Gran parte di quanto avete letto sul picco del petrolio nella stampa generica è stato scritto da giornalisti generici. E' un tema follemente complicato che richiede davvero migliaia di ore di studio per comprenderlo. Ma gran parte di loro non ha compiuto questo studio e gran parte di quello che scrivono è sbagliato. Di solito si limitano a riscrivere il riassunto di un rapporto tecnico e lungo scritto da qualcuno dell'industria. Non leggono la cosa per intero; non hanno tempo, oppure potrebbero non avere gli strumenti per capirlo. Non fanno analisi originali o controllo dei fatti. E troppo spesso sembrano non capire il contesto dei dati, quindi non ve ne danno. Cosa significano 7, 19 o 91 milioni di barili al giorno per la persona media? Niente. Quindi non ne parlano. Ma possono sicuramente scrivere la centesima variazione di una storia sulla incipiente “indipendenza energetica” degli Stati Uniti e come questo sconvolgerà la geopolitica, bla, bla, bla, mentre giocano coi miti dell'eccezionalità americana, senza capire i dati.

Analogamente, è facile speculare sul fatto che la soluzione du jour, etanolo, biocombustibili dalle alghe, “l'economia dell'idrogeno”, l'energia solare nello spazio, le celle a combustibile, gli idrati di metano e così via – ci salveranno, se non si scava realmente fra i dati. I giornalisti generici amano farlo. Quegli articoli generano un sacco di traffico e nessuno li riterrà mai responsabili per aver scritto di una fantasia popolare.

In realtà, sono generoso qui attribuendo la loro inattenzione al fatto di essere generici in tempi stretti. Dopo un decennio di queste innumerevoli sciocchezze, ho cominciato a sospettare o del disinteresse o della pigrizia, o peggio. Specialmente da parte degli scrittori di scienza ed economia che chiaramente hanno gli strumenti per ricercare e capire i dati.

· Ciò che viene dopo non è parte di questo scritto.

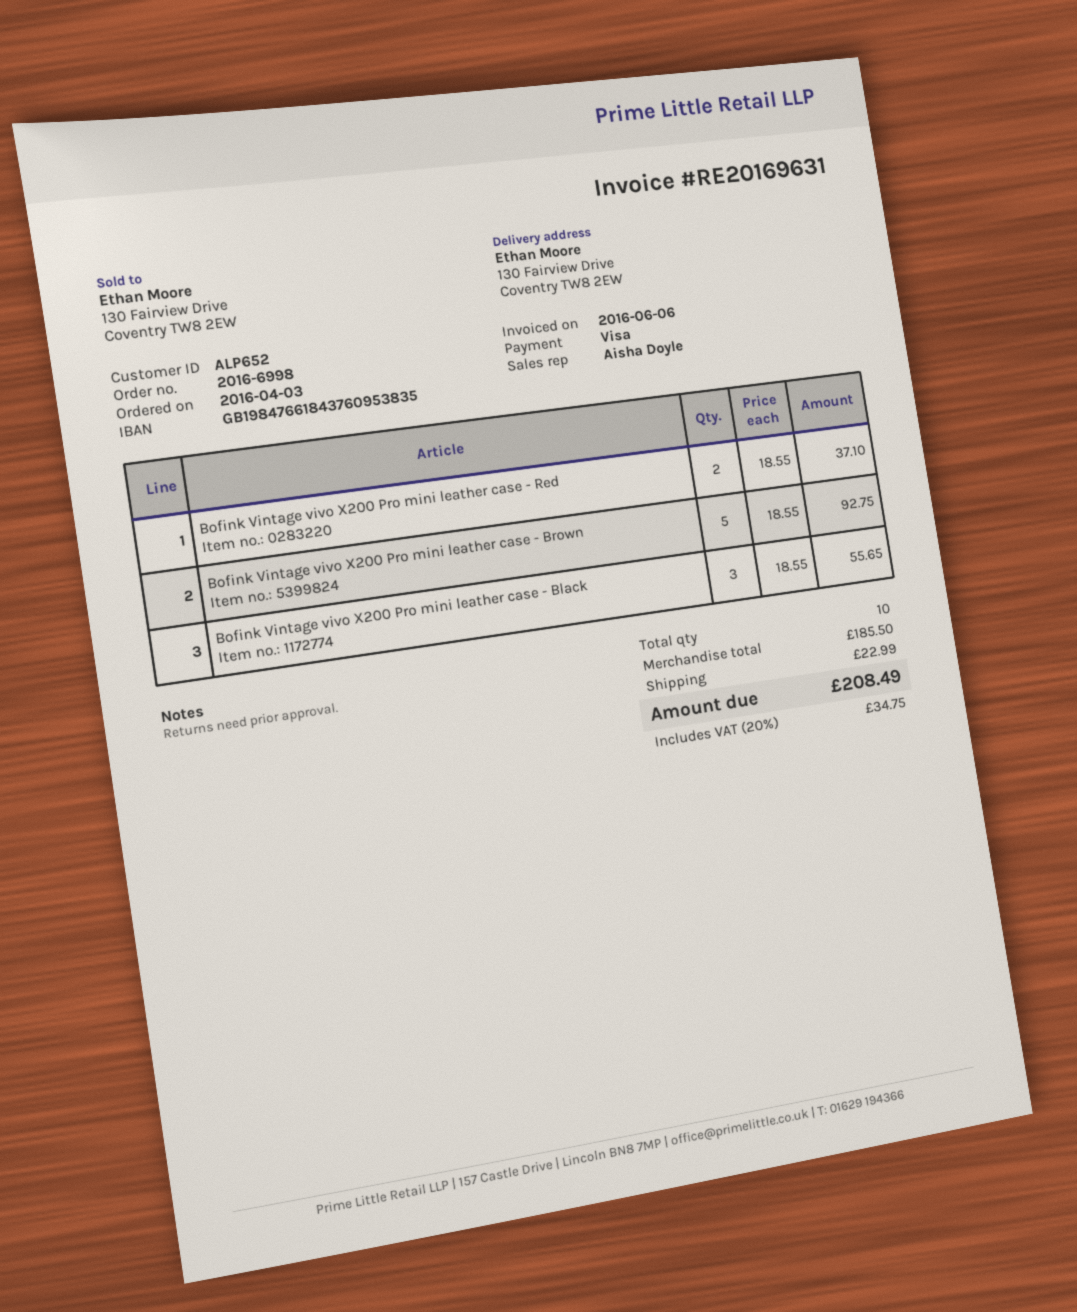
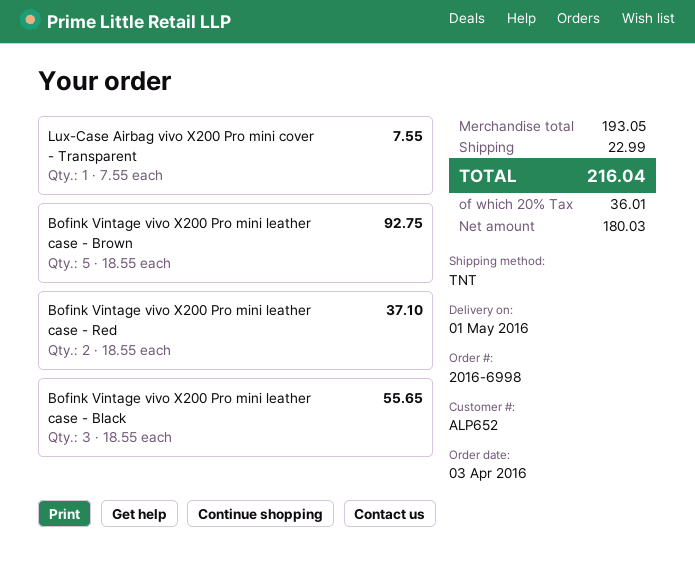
Lux-Case Airbag vivo X200 Pro mini cover - Transparent: none -> 1 x 7.55 = 7.55
subtotal: 185.50 -> 193.05
tax: 20% = 34.75 -> 20% = 36.01
total: 208.49 -> 216.04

Come Robert Bea, un esperto che ha studiato uno dei più grandi disastri ingegneristici civili della storia recente, ha recentemente osservato, il fallimento di solito è il risultato di tracotanza, miopia e indolenza, non dell'ingegneria. Il nostro fallimento nel preparare per il picco del petrolio non è diverso.

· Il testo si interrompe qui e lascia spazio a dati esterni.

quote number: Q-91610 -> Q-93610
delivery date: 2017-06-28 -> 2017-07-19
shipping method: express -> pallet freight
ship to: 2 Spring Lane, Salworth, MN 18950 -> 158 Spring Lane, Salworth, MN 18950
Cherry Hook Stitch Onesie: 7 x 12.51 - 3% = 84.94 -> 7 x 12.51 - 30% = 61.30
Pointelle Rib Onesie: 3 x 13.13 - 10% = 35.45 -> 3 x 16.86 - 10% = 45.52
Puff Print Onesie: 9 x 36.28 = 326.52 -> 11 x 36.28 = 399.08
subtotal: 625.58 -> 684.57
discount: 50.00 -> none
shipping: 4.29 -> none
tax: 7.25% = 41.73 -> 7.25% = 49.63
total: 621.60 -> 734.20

La sola cosa che gran parte degli scrittori sembra aver afferrato è la dura realtà del prezzo. Questo è abbastanza semplice, viene pubblicato tutti i giorni da diverse agenzie. Una rapida ricerca su Google lo troverà. Non richiede alcun studio. Tutti se ne interessano. E' la torta. Quando i prezzi sono alti, come lo sono ora, coloro che capiscono solo il prezzo lo vedono come prova del fatto che la spiegazione del picco del petrolio ha qualche merito. Ma il prezzo è mutevole. Quando i prezzi sono crollati a 30 dollari al barile alla fine del 2008, tutti scrivevano di come questo fosse la prova che la teoria del picco del petrolio fosse sbagliata.

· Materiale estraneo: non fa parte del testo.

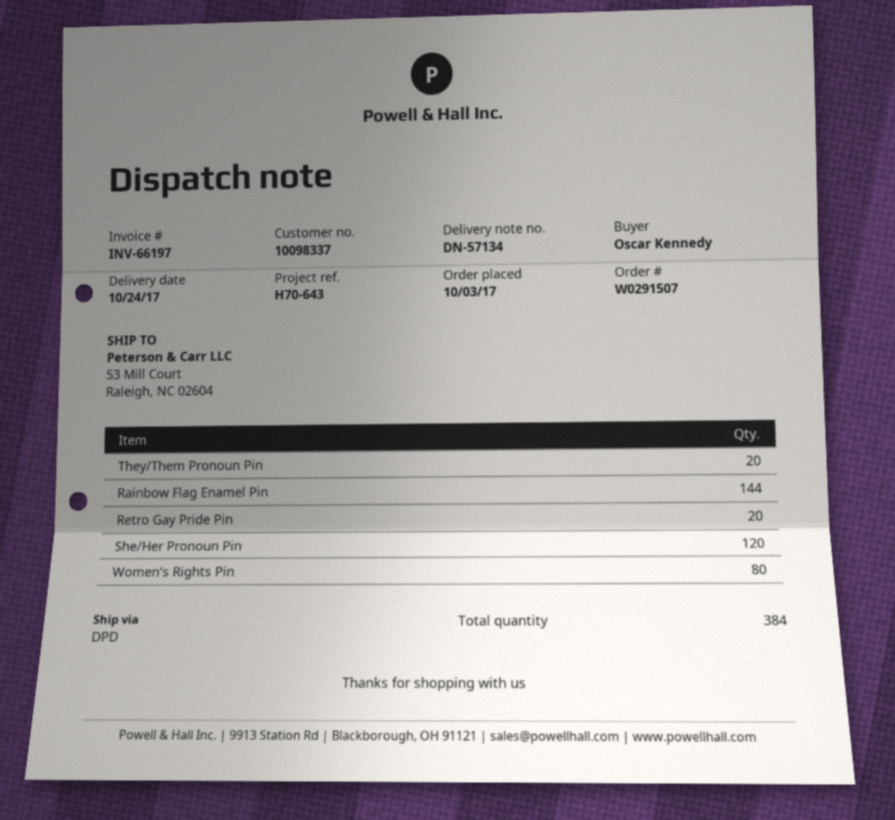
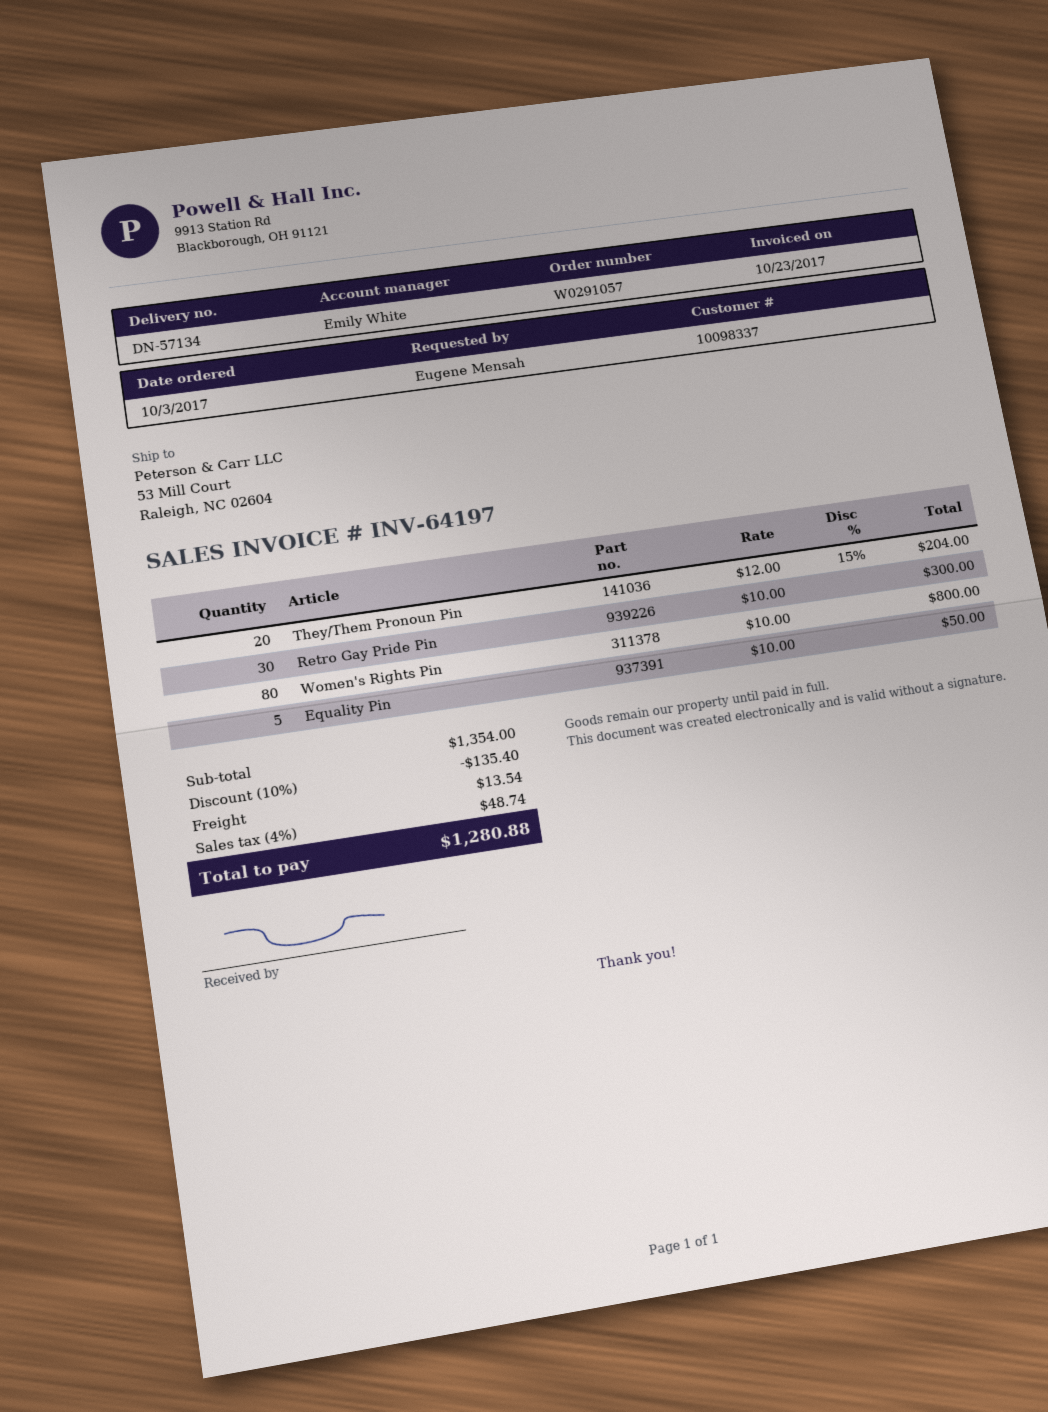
order number: W0291507 -> W0291057
invoice number: INV-66197 -> INV-64197
ordered by: Oscar Kennedy -> Eugene Mensah
Rainbow Flag Enamel Pin: 144 -> none
Retro Gay Pride Pin: 20 -> 30
She/Her Pronoun Pin: 120 -> none
Equality Pin: none -> 5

Coloro che capiscono gli aspetti tecnici dei dati sono generalmente all'interno dell'industria del petrolio e del gas. La maggior parte non parla di questo perché i dati raccontano una storia che non vogliono che venga raccontata. Quindi cercano di spostare il focus lontano dai dati verso gli atteggiamenti di chi partecipa al dibattito. O parlano solo dei dati che favoriscono il loro punto di vista, come le risorse tecnicamente recuperabili in aumento e il boom della produzione in Nord Dakota e Texas. Il più delle volte lo stratagemma funziona.

Quindi lo sfiancante “dibattito” sul picco del petrolio va avanti, ripetuto come un teatro Kabuki senza fine di Malthusiani contro Cornucopiani, ignorando i dati a favore di altre mille parole sugli atteggiamenti e le credenze.

E in mezzo, cari lettori, ci siete voi. Presi fra innumerevoli giornalisti imprudenti da un lato e da una propaganda accuratamente costruita da coloro che “promuovono i loro libri” dall'altro. Pagare 4 dollari a gallone per la benzina un giorno, quindi 2 il mese successivo, poi ancora 4 dollari quattro anni dopo. Non sapete il perché, perché la stampa non ve lo spiega mai veramente, l'industria cerca deliberatamente di confondervi e i politici vi dicono qualsiasi cosa pur di prendere il vostro voto.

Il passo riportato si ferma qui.